BEGIN

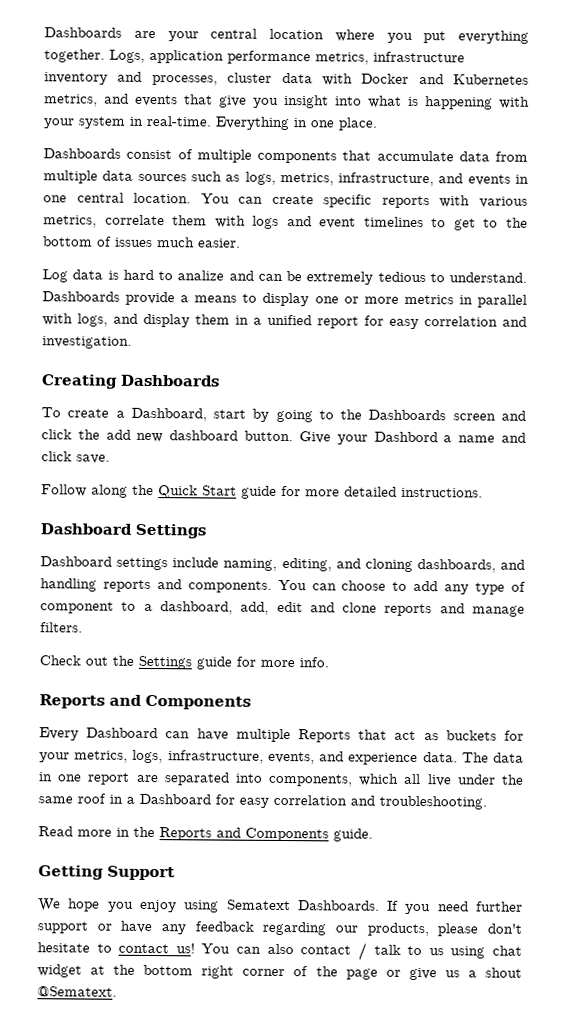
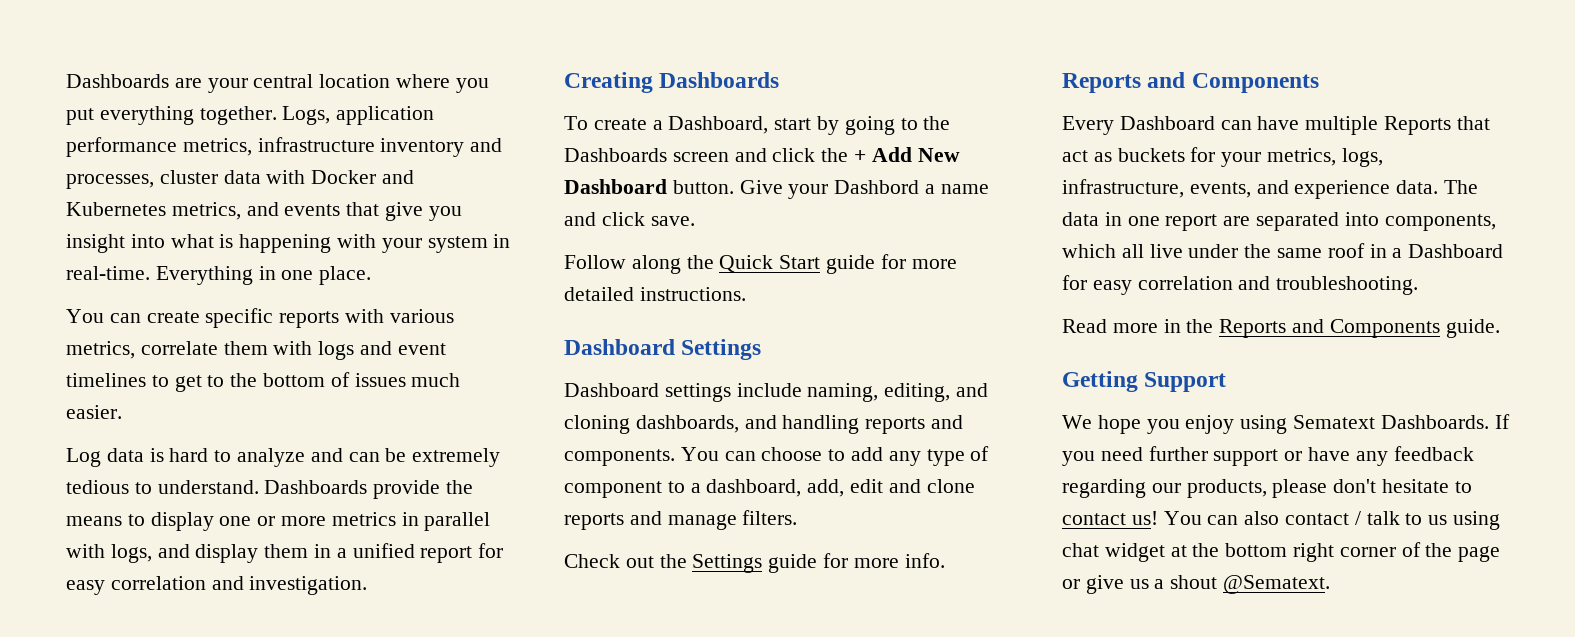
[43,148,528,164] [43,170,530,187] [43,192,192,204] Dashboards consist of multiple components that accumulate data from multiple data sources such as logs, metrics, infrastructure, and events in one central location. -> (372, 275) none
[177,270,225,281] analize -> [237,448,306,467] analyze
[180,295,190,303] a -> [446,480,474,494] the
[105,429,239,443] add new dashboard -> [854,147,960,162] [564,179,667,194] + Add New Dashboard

END
BEGIN

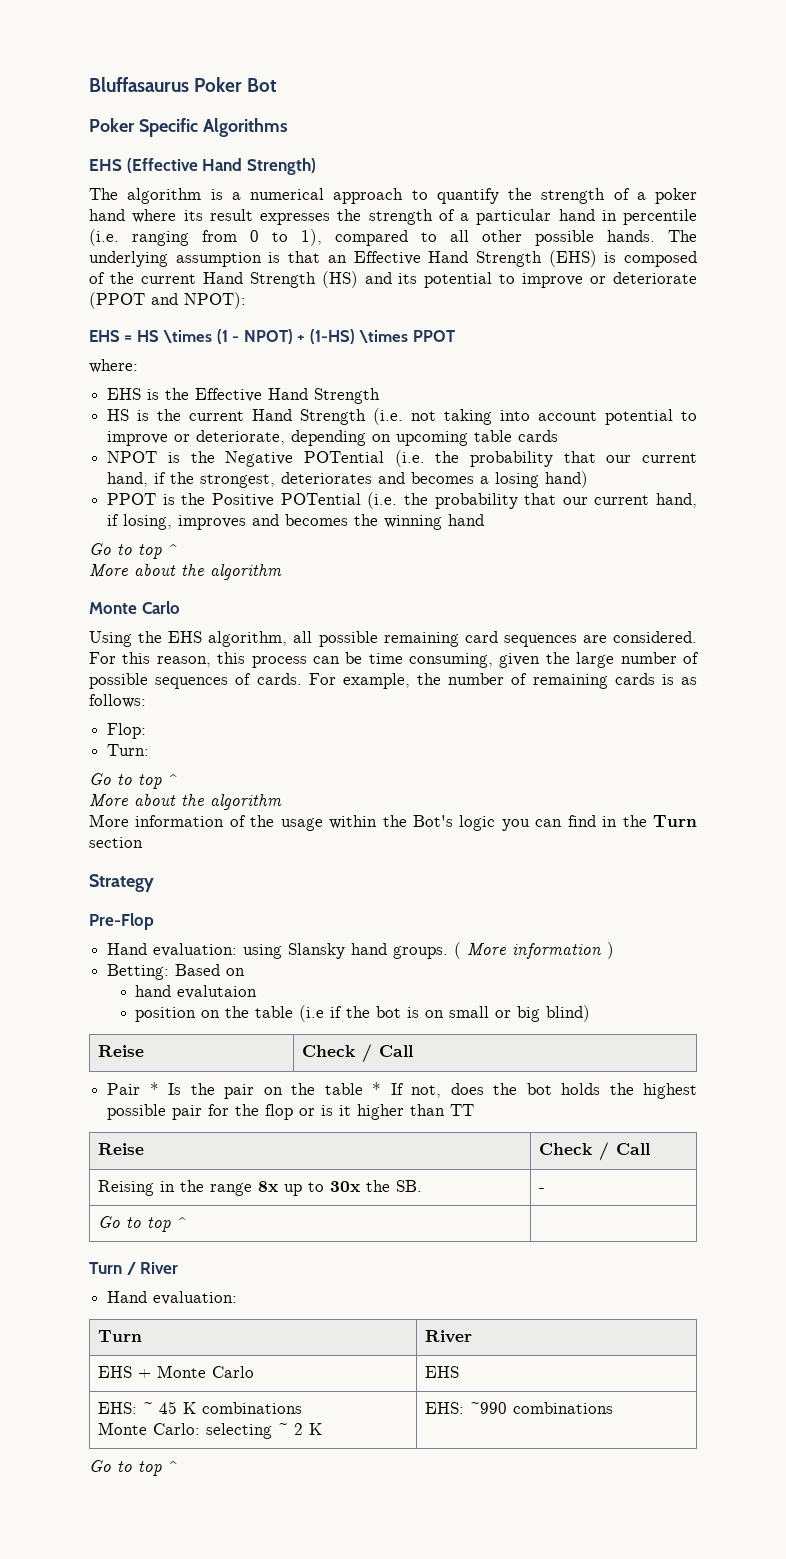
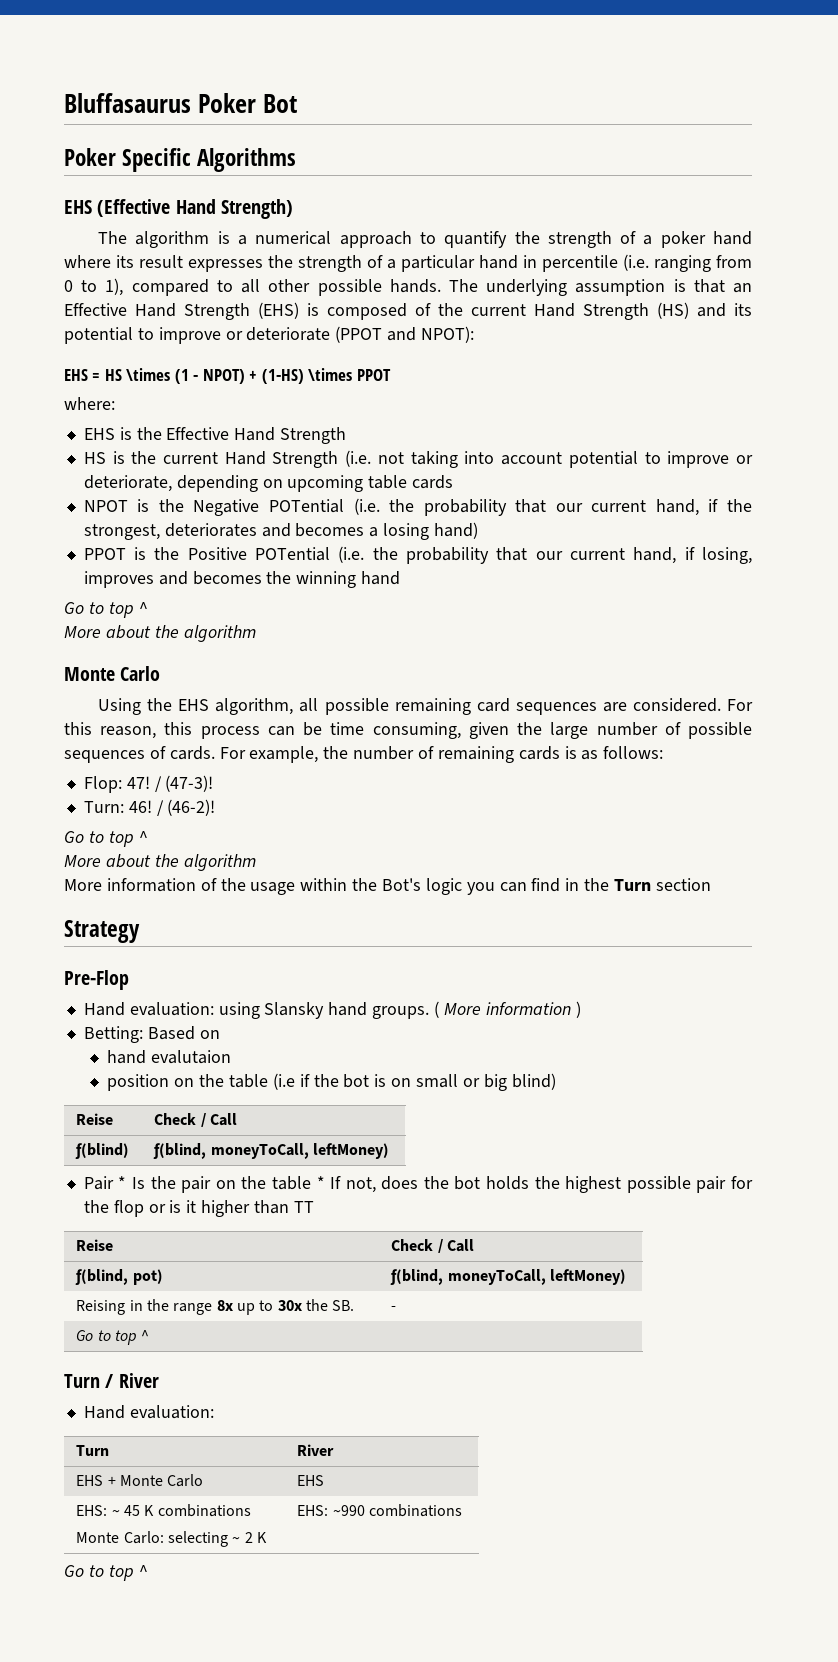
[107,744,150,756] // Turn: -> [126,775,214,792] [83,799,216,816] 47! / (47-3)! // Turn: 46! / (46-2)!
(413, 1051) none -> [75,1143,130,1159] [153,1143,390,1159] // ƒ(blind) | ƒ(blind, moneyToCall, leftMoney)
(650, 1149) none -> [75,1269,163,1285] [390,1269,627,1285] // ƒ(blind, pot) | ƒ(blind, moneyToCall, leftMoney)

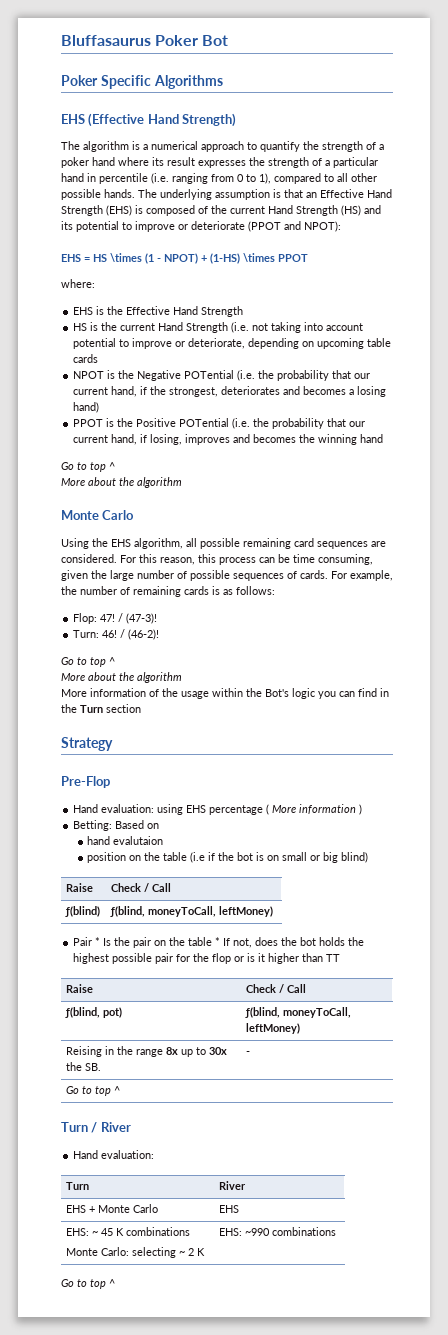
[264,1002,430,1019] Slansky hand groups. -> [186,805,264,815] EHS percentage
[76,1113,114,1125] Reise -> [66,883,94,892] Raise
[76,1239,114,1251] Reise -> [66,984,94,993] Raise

END

_What you have to do_: Please output exactly the lines between the one holding "[264,1002,430,1019] Slansky hand" and the one holding "[76,1239,114,1251] Reise ->" in the records above, inclusive, and nothing more.

_Solution for this exercise_:
[264,1002,430,1019] Slansky hand groups. -> [186,805,264,815] EHS percentage
[76,1113,114,1125] Reise -> [66,883,94,892] Raise
[76,1239,114,1251] Reise -> [66,984,94,993] Raise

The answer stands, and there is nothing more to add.